Exercise aim: Of the entries below, restate word for word only the section that runs from the line with "margin-top: 13px ->" to the line with "15px -> 12px;", counting both ends.

Stored items:
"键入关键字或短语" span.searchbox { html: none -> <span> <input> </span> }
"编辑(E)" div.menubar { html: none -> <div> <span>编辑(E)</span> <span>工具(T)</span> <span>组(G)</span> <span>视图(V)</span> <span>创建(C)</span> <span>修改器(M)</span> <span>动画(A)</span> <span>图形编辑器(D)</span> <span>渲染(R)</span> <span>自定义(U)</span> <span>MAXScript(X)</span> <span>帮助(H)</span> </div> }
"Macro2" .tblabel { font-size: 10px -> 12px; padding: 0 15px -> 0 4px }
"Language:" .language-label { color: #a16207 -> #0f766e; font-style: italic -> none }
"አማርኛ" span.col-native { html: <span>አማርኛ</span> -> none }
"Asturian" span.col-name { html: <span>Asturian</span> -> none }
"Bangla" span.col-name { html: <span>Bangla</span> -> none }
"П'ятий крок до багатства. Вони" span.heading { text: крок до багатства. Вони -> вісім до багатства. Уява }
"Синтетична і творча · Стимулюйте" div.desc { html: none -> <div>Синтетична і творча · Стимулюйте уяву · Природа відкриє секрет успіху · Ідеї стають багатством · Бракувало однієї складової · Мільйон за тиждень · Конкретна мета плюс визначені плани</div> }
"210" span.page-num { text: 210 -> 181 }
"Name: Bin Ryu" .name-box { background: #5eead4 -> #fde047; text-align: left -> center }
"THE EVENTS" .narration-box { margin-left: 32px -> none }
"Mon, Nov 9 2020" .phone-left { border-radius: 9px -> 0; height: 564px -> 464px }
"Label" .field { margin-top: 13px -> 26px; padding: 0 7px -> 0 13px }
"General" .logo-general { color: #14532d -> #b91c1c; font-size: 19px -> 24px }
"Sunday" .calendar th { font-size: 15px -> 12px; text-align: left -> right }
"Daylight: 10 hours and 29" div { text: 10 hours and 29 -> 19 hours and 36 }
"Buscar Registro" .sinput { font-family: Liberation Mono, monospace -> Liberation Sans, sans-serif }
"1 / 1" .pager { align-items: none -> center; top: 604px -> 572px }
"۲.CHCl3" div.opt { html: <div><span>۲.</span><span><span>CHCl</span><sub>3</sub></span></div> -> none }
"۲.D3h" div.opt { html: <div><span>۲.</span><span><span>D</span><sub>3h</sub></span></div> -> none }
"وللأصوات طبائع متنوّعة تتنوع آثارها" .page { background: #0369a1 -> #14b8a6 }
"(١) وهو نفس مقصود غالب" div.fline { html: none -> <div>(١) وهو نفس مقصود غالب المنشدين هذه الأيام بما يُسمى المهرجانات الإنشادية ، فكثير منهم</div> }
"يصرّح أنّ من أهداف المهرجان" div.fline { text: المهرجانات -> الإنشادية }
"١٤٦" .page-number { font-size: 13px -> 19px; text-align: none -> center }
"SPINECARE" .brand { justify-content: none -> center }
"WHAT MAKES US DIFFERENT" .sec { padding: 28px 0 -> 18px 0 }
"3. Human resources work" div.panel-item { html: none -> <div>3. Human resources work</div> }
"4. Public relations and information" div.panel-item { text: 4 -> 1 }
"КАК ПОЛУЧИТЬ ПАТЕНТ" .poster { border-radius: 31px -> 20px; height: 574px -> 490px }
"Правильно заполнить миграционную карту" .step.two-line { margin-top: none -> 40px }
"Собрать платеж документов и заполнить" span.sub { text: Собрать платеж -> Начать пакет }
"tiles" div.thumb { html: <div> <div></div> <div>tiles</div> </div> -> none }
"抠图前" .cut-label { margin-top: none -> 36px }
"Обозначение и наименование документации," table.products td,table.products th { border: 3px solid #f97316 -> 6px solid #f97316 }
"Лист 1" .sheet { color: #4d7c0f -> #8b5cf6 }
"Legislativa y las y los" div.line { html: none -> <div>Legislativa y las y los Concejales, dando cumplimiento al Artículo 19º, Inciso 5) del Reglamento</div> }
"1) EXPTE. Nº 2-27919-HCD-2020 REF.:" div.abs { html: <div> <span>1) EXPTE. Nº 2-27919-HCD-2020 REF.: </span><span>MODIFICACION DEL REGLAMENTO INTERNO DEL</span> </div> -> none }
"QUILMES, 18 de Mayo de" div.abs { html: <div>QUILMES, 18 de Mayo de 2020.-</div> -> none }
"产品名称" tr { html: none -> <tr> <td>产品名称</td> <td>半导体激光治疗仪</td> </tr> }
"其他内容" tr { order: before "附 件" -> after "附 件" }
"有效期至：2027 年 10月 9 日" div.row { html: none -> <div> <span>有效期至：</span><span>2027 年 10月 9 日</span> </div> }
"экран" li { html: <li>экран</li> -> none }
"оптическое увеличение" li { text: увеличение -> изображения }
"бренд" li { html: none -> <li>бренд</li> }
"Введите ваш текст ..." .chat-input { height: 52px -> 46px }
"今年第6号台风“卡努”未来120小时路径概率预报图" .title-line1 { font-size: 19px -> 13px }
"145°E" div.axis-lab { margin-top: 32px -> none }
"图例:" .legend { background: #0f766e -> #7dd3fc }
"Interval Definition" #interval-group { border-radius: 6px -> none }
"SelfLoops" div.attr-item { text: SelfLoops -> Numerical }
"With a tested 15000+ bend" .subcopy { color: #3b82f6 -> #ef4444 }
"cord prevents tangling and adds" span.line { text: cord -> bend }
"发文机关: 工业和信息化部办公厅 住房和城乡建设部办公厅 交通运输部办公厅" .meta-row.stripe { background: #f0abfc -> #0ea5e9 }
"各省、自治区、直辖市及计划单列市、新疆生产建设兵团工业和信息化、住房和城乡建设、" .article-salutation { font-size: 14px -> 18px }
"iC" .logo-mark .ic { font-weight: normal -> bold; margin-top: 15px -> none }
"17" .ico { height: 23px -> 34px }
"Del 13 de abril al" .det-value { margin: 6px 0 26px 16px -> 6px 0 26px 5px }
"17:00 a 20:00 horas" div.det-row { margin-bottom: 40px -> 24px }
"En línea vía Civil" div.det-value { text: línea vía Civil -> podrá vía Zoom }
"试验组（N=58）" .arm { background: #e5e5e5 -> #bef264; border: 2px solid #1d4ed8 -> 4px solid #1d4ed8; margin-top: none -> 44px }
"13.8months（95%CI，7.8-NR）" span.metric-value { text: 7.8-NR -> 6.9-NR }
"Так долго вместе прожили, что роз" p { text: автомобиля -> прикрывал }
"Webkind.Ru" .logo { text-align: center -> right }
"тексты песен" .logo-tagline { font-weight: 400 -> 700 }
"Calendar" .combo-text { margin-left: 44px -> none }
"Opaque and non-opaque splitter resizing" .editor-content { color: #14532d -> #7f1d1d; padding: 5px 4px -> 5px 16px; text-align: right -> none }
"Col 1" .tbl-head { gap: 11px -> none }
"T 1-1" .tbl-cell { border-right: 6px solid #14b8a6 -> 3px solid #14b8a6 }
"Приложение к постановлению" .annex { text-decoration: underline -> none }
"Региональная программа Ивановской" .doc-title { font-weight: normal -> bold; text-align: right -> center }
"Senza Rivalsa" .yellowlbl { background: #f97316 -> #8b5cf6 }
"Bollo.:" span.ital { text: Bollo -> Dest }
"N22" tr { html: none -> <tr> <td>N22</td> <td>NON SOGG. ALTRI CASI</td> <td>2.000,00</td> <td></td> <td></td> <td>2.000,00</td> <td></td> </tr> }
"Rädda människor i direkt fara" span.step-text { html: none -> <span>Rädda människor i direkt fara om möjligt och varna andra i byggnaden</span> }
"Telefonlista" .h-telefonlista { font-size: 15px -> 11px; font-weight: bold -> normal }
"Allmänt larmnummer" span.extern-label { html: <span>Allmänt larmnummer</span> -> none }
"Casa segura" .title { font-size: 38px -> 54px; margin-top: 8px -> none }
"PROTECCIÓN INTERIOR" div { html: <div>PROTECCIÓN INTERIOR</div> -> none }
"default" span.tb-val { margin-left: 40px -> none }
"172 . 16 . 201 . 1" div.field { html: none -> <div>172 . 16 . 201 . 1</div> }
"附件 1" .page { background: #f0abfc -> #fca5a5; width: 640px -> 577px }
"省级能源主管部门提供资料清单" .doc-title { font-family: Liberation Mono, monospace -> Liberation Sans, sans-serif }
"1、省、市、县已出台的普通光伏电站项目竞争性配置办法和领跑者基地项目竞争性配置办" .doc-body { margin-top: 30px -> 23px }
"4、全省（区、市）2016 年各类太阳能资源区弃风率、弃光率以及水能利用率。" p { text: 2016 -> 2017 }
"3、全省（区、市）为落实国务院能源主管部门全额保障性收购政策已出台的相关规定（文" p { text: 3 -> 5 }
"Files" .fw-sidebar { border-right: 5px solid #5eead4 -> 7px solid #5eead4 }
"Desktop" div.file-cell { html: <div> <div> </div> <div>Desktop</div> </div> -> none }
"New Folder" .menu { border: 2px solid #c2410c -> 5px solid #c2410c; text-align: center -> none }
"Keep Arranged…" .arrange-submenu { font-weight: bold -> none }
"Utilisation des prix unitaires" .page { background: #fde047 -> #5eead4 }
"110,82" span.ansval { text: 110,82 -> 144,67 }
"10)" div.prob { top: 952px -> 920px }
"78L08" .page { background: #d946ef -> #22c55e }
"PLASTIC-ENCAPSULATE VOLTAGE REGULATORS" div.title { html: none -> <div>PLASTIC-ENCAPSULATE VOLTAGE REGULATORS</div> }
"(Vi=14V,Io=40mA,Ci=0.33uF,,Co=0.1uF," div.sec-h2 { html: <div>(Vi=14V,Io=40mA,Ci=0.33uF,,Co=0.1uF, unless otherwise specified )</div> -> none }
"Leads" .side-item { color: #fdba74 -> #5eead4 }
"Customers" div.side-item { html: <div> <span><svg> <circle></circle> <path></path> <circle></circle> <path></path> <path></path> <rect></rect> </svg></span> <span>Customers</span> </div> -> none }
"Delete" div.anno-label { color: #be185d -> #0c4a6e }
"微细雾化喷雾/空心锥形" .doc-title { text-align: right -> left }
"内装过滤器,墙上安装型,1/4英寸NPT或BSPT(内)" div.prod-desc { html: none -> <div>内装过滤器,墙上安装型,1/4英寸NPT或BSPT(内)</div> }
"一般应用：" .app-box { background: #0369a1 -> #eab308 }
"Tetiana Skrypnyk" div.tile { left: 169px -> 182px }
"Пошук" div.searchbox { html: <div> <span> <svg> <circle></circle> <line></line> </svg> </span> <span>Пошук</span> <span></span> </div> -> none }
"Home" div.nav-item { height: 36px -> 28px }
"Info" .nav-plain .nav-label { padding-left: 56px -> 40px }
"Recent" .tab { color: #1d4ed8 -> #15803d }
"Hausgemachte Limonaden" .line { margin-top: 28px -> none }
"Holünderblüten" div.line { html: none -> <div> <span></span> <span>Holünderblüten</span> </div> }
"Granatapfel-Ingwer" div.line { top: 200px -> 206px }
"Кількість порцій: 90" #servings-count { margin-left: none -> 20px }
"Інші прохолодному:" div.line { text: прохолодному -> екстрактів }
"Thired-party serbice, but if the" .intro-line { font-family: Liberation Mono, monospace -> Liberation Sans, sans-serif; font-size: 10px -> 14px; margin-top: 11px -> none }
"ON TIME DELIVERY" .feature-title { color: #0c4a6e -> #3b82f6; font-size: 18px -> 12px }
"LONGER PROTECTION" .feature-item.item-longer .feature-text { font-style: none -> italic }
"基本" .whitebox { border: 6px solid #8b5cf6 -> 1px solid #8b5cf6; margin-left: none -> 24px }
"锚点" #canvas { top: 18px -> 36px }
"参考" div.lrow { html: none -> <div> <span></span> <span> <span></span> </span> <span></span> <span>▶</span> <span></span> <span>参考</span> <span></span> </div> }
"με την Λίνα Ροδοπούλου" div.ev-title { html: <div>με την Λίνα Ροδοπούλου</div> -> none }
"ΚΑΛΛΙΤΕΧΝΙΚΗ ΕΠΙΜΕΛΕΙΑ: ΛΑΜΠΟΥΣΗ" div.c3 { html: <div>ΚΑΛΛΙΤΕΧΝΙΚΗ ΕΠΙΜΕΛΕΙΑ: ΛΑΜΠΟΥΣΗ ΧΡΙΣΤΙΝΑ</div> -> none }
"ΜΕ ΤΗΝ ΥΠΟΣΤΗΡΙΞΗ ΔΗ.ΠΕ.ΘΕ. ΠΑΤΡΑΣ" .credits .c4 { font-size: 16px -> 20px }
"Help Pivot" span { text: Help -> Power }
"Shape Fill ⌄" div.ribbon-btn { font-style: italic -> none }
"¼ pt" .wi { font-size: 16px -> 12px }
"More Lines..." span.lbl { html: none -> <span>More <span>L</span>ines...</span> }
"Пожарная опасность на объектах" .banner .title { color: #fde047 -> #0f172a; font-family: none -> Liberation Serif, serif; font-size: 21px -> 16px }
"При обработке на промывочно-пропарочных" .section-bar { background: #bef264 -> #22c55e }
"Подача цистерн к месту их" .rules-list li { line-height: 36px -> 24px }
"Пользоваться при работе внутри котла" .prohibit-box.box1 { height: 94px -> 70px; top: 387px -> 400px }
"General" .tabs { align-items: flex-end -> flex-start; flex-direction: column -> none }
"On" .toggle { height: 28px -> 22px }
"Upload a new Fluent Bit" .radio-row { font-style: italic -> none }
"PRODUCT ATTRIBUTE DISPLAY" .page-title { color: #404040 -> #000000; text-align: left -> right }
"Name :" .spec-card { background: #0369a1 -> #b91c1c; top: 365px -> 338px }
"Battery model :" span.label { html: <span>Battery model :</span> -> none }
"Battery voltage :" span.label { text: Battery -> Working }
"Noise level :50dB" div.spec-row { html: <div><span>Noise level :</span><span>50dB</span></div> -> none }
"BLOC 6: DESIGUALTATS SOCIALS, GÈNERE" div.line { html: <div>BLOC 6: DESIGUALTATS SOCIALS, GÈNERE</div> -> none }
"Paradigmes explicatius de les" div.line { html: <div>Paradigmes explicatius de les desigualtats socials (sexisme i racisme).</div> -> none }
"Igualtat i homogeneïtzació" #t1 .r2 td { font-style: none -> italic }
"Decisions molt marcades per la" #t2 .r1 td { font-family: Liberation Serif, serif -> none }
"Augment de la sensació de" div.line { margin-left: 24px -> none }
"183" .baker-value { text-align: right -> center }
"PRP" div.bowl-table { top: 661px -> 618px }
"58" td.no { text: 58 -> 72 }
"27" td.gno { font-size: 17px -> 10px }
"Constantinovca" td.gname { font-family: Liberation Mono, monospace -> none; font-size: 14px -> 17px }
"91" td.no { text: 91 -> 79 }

Exercise answer:
"Label" .field { margin-top: 13px -> 26px; padding: 0 7px -> 0 13px }
"General" .logo-general { color: #14532d -> #b91c1c; font-size: 19px -> 24px }
"Sunday" .calendar th { font-size: 15px -> 12px; text-align: left -> right }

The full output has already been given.